Scott Saccary (born March 26, 1985 in Halifax, Nova Scotia) is a Canadian curler from Dartmouth, Nova Scotia. He currently plays third for Team Paul Flemming.

Career
Saccary represented Nova Scotia at the Canadian Junior Curling Championships in 2002 and 2003 finishing 5–7 in 2002 and 6–6 in 2003.

Saccary won his first Deloitte Tankard in 2016 with Jamie Murphy. They failed to get out of the pre-qualifying tournament after losing the final to Northwest Territories' Jamie Koe. The team returned the following season after winning the Nova Scotia provincials once again and finished 4–7 in the main event. The team won their third consecutive Deloitte Tankard in 2018 and finished 5–6 at the 2018 Tim Hortons Brier. Also during the 2017–18 season, the team played in the 2017 Canadian Olympic Curling Trials Pre-Trials, losing the tiebreaker to Jason Gunnlaugson.

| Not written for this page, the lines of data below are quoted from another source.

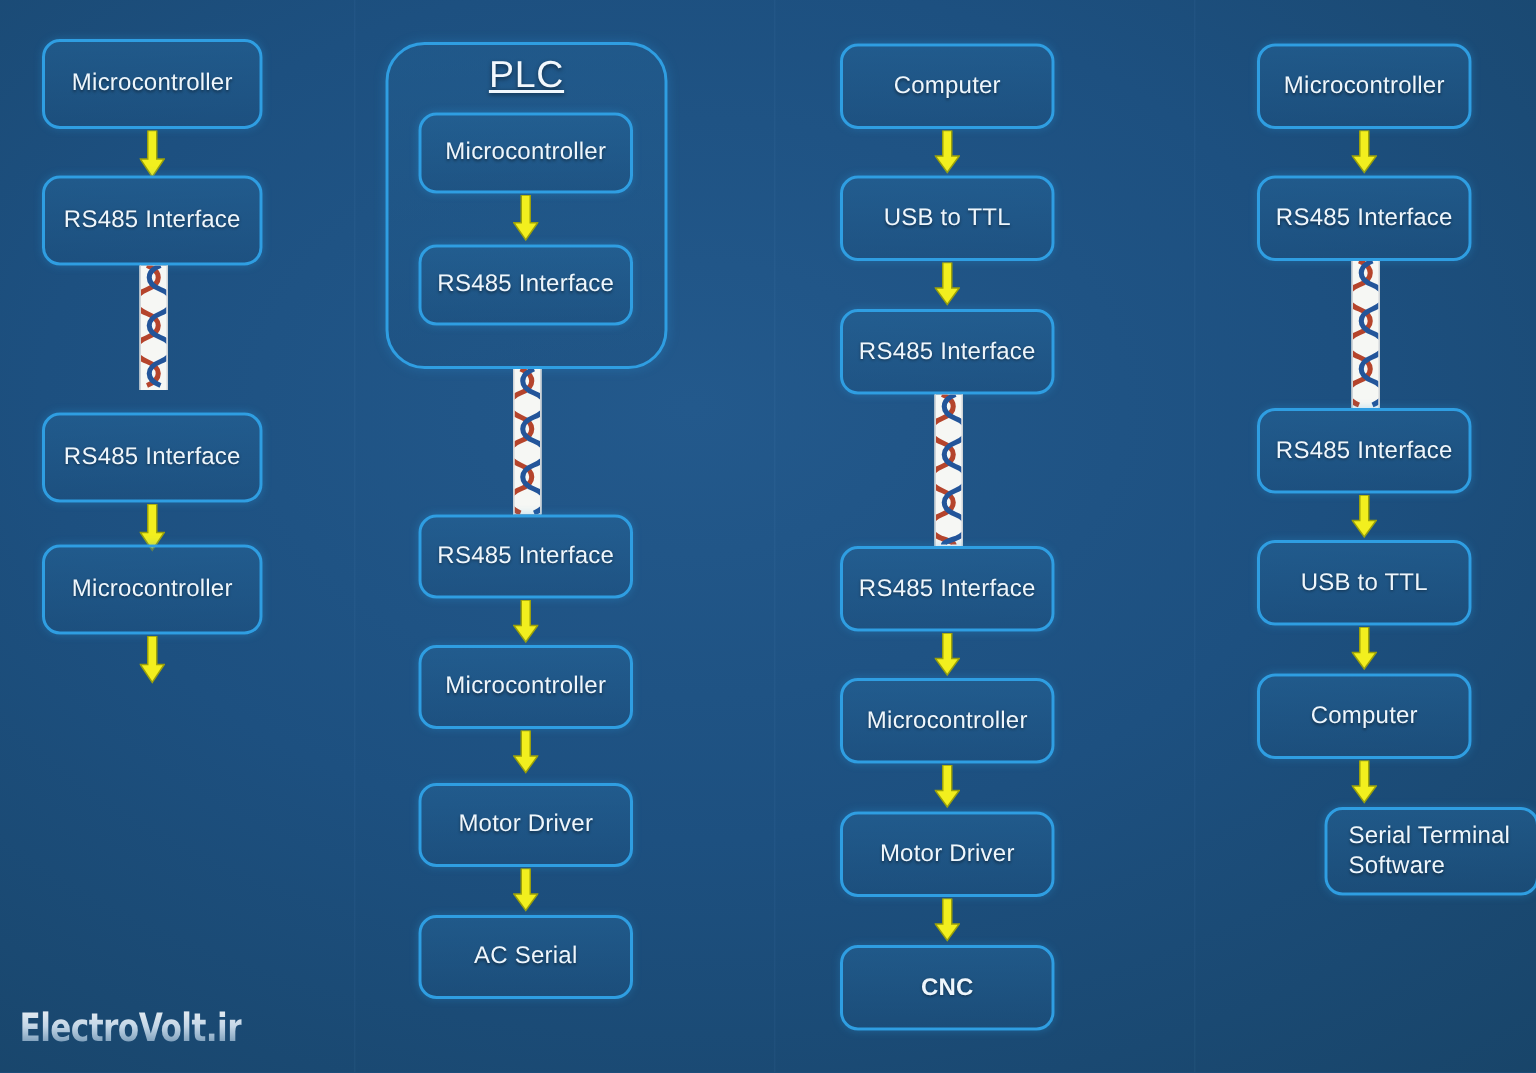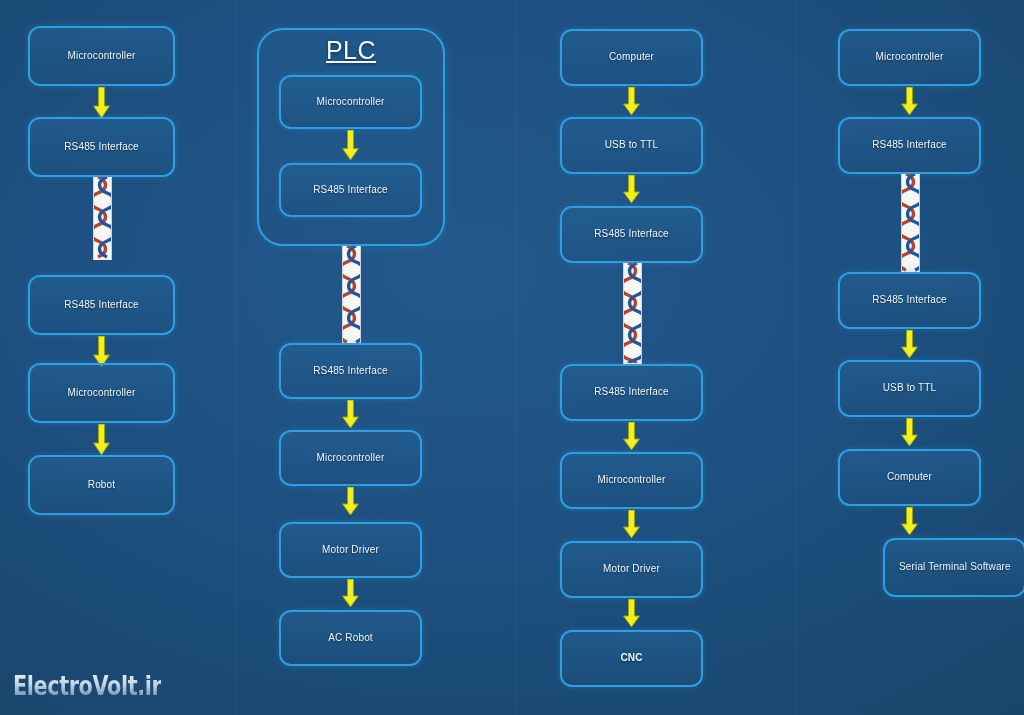"Microcontroller" .node { font-size: 10px -> 16px }
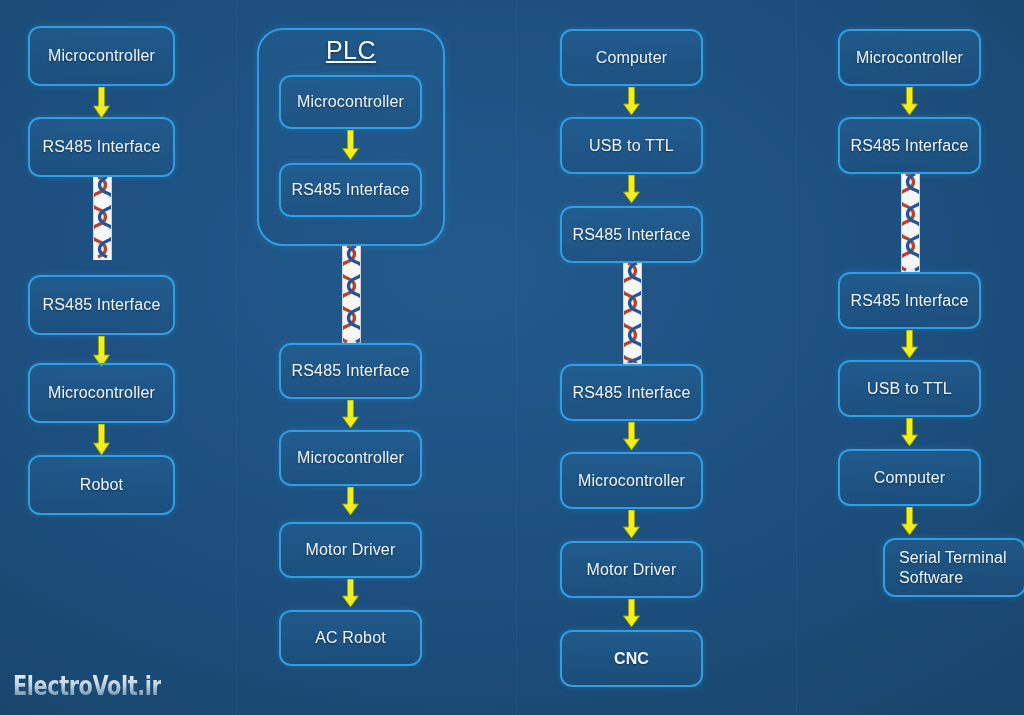"Robot" div.node { html: <div>Robot</div> -> none }
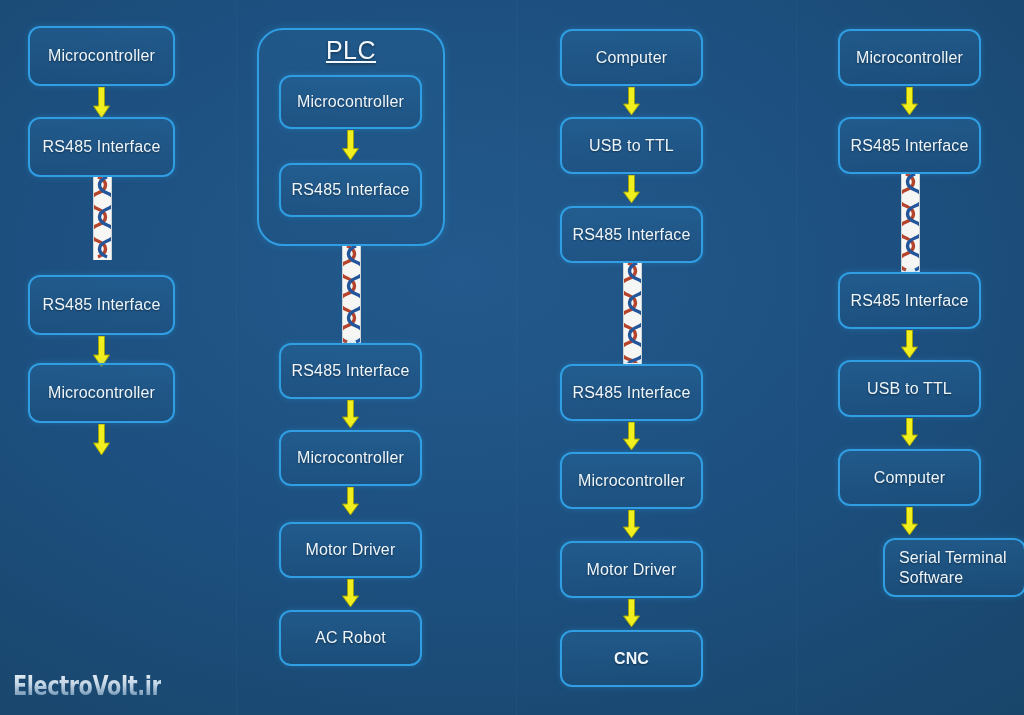"AC Robot" div.node { text: Robot -> Serial }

Team Murphy played in their first Grand Slam of Curling event the following season at the 2018 Masters. At the event, they defeated higher ranked Glenn Howard and Steffen Walstad to qualify for the tiebreakers. They defeated Reid Carruthers in the first round of tiebreakers before losing to Matt Dunstone in the second. They could not defend their title at the 2019 Deloitte Tankard, losing the final to the Stuart Thompson rink.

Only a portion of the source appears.